With the U.S. and global economies dealing with a period of turbulence, the Federal Reserve on Wednesday shaved 25 basis points off its benchmark interest rate for the second time in two months.
The cut comes despite a solid labor market and economic activity that, according to the Fed, has been rising at a “moderate” rate. Still, manufacturing has shown considerable weakness, with business fixed investment and exports showing vulnerability amidst the ongoing U.S.-China trade war and other international stressors, such as the United Kingdom’s messy divorce with the European Union.
“In light of the implications of global developments for the economic outlook as well as muted inflation pressures, the [Federal Reserve’s Federal Open Market] Committee decided to lower the target range for the federal funds rate to 1-3/4 to 2 percent,” the Fed announced. Seven of the Fed’s 10 regional presidents voted for the rate cut.
Despite the decisive (and predicted) action by the Fed, the cut did little to alleviate market uncertainties, said Mike Fratantoni, chief economist and senior vice president of research and industry technology for the Mortgage Bankers Association.

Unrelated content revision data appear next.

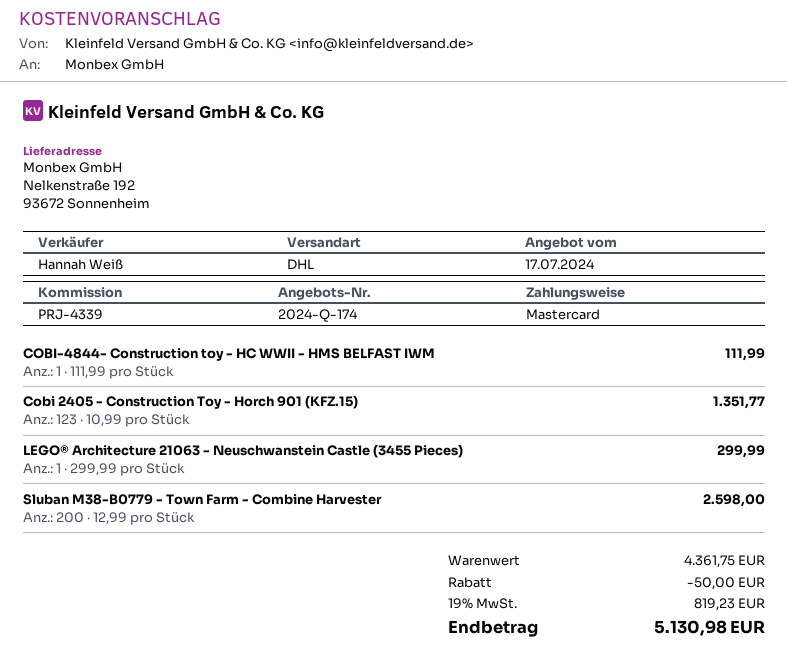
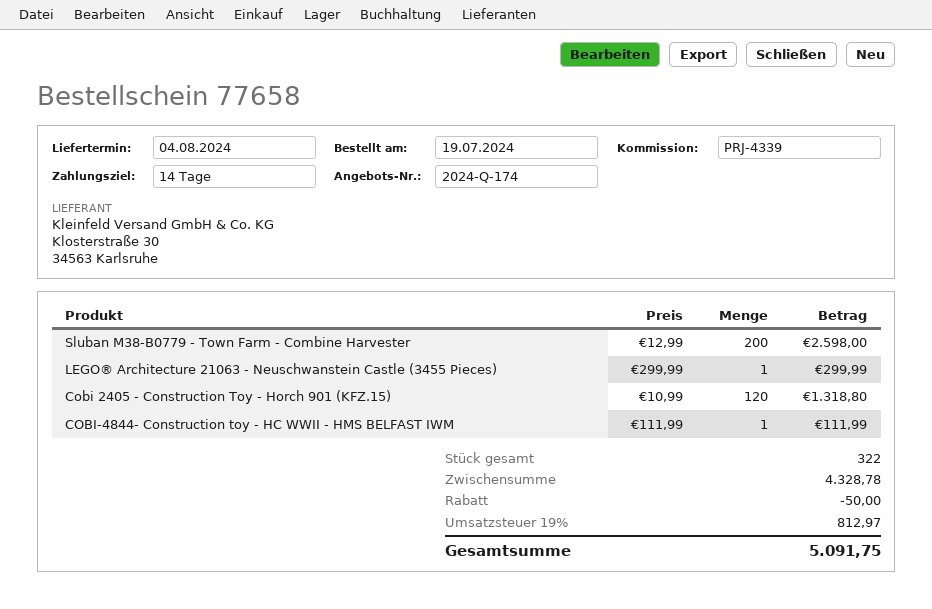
Cobi 2405 - Construction Toy - Horch 901 (KFZ.15): 123 x 10.99 = 1351.77 -> 120 x 10.99 = 1318.80
subtotal: 4361.75 -> 4328.78
tax: 19% = 819.23 -> 19% = 812.97
total: 5130.98 -> 5091.75

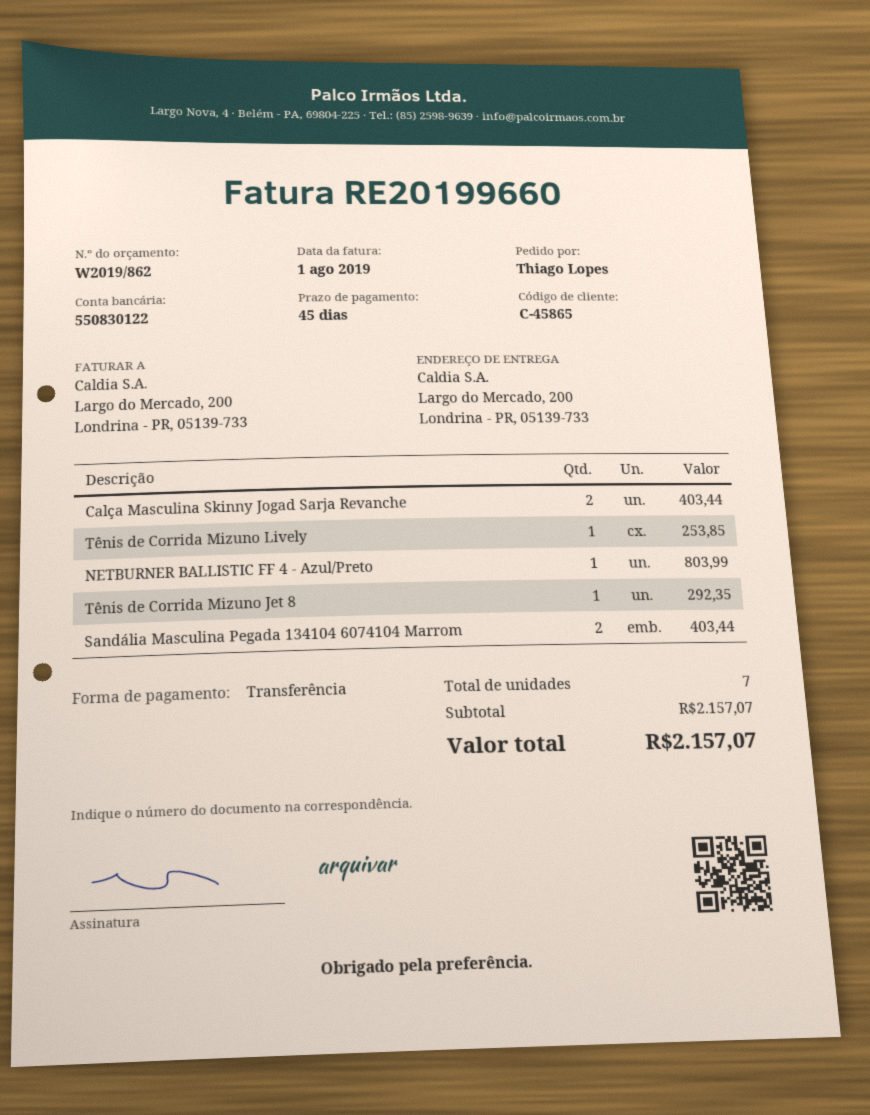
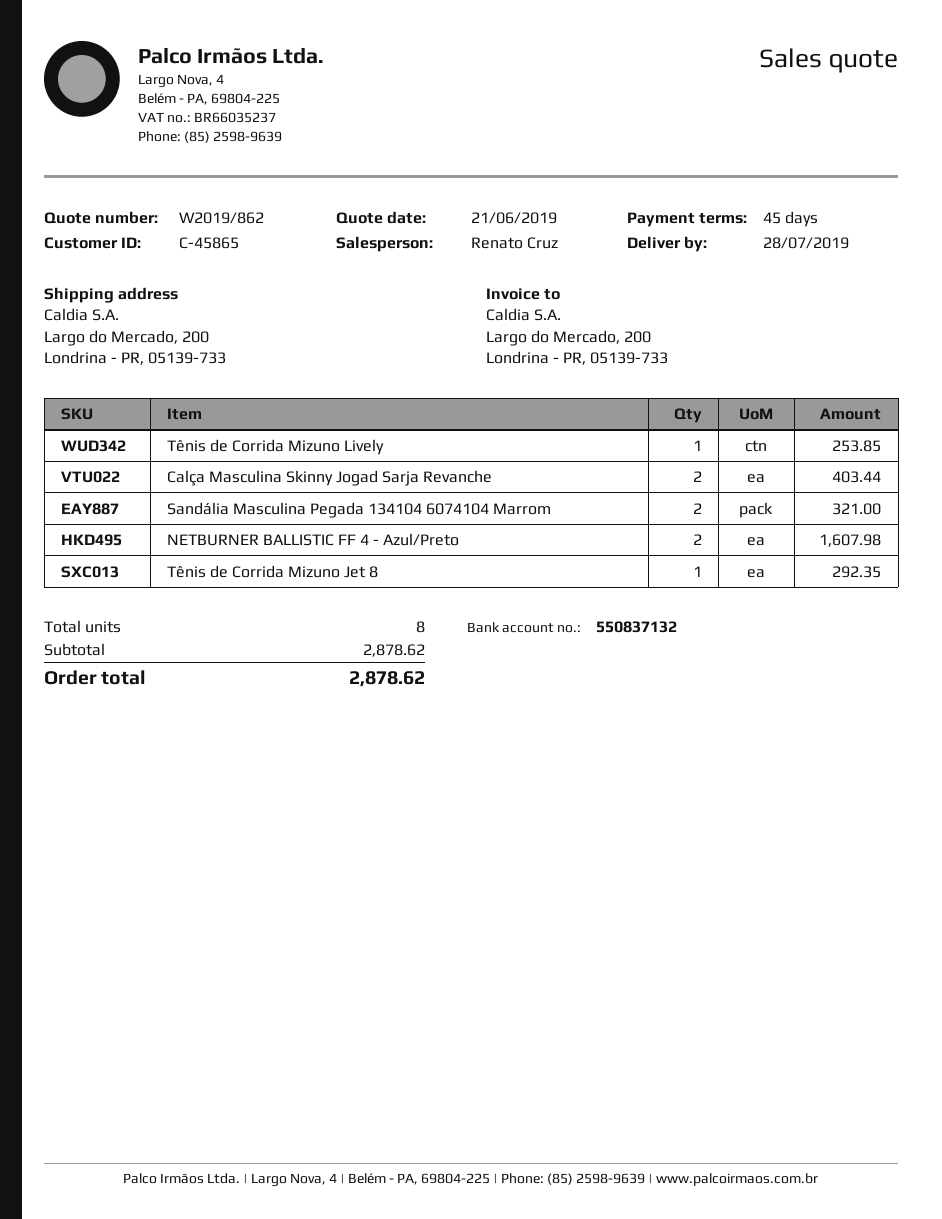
bank account: 550830122 -> 550837132
NETBURNER BALLISTIC FF 4 - Azul/Preto: 1 for 803.99 -> 2 for 1607.98
Sandália Masculina Pegada 134104 6074104 Marrom: 2 for 403.44 -> 2 for 321.00
total quantity: 7 -> 8
subtotal: 2157.07 -> 2878.62
total: 2157.07 -> 2878.62

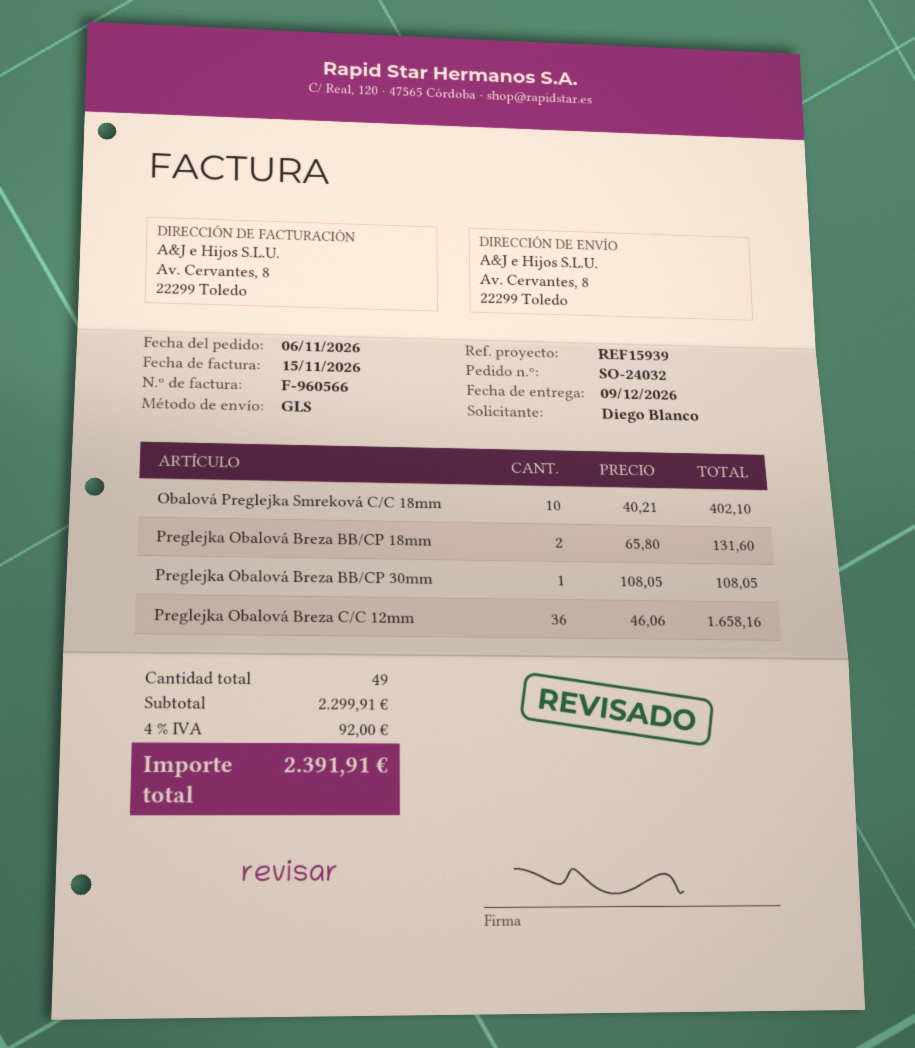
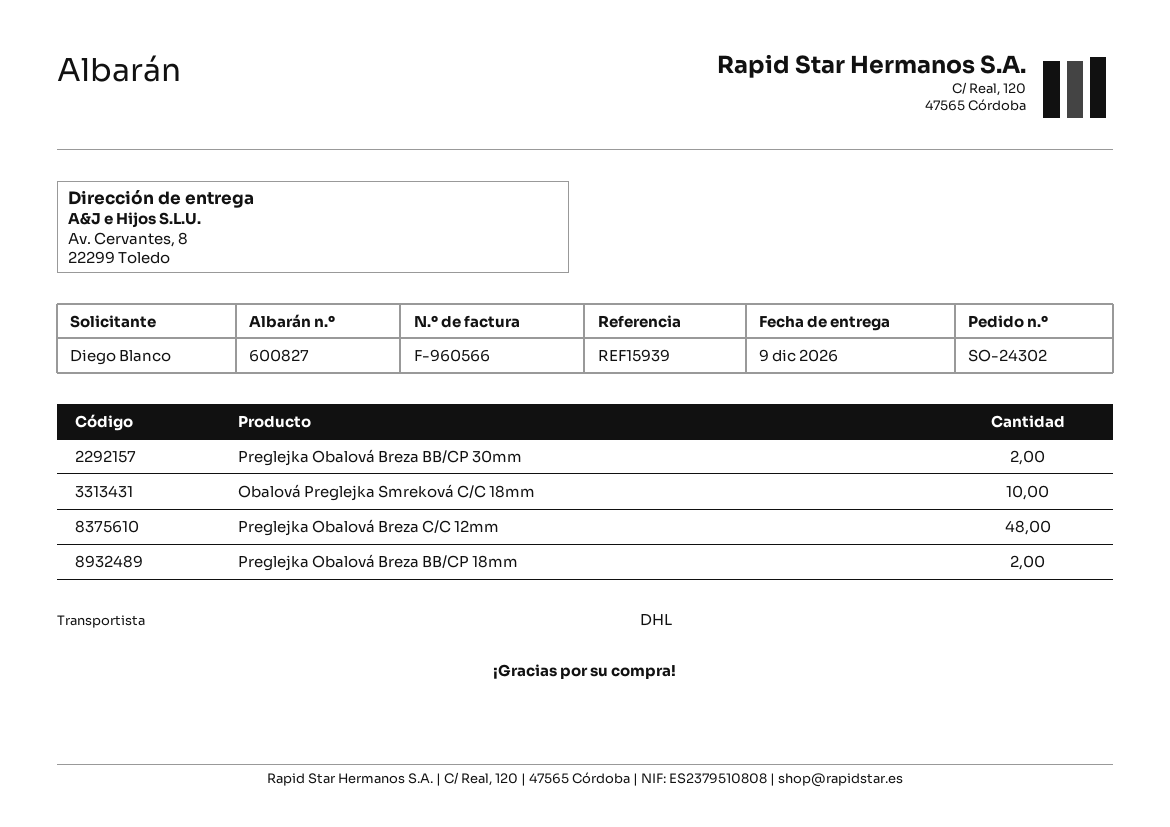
order number: SO-24032 -> SO-24302
shipping method: GLS -> DHL
Preglejka Obalová Breza BB/CP 30mm: 1 -> 2
Preglejka Obalová Breza C/C 12mm: 36 -> 48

“Although the financial markets fully anticipated today’s Federal Reserve decision to lower their target for the Fed Funds rate, the level of uncertainty in respect to the global and domestic economy and future monetary policy has been quite high. This is why there’s been a wild swing in mortgage rates over the past month.
“Today’s news does little to reduce uncertainty. The trade war with China, and now conflict in the Middle East, certainly add to the overall uneasiness. While it is not surprising that FOMC voters cannot agree on the outlook for monetary policy, as indicated by the three dissenting votes today, the disagreement itself also adds to the uncertainty.”
Looking ahead, Fratantoni said, the MBA expects the recent home-refinance wave, spurred by the last month’s drop in mortgage rates, will tail off toward the end of 2019. The home-purchase market should continue to benefit from significantly lower mortgage rates compared to last year and, coupled with a continually strong job market, these factors should continue to support homebuyer demand, he added.
As Fratantoni said, the divisive nature of the vote is noteworthy. The trio of dissents represents the most in a Fed vote since December 2014. Two regional presidents indicated a preference to keep the federal funds rate unchanged, while the third, James Bullard of St. Louis, pushed for an even larger rate cut of 50 basis points.
At a news conference after the committee meeting, Federal Reserve chairman Jerome Powell said that the group “took this step to keep the economy strong.” He added that although the outlook for the national economy remains healthy, it is “a time of difficult judgments” and rates could see another cut this year if the economy shows further weakness. Fannie Mae, among others, projects another rate cut in December.
The cut already has one high-profile detractor in President Donald Trump, who has aggressively berated the Fed on Twitter for not cutting rates already. Trump lamented Wednesday’s action as not enough of a cut, haranguing Powell and the Fed in a tweet for having “no ‘guts,’ no sense, [and] no vision.” He also added a further jab at Powell — who Trump nominated to the chairman’s post in 2017 — calling him a “terrible communicator.”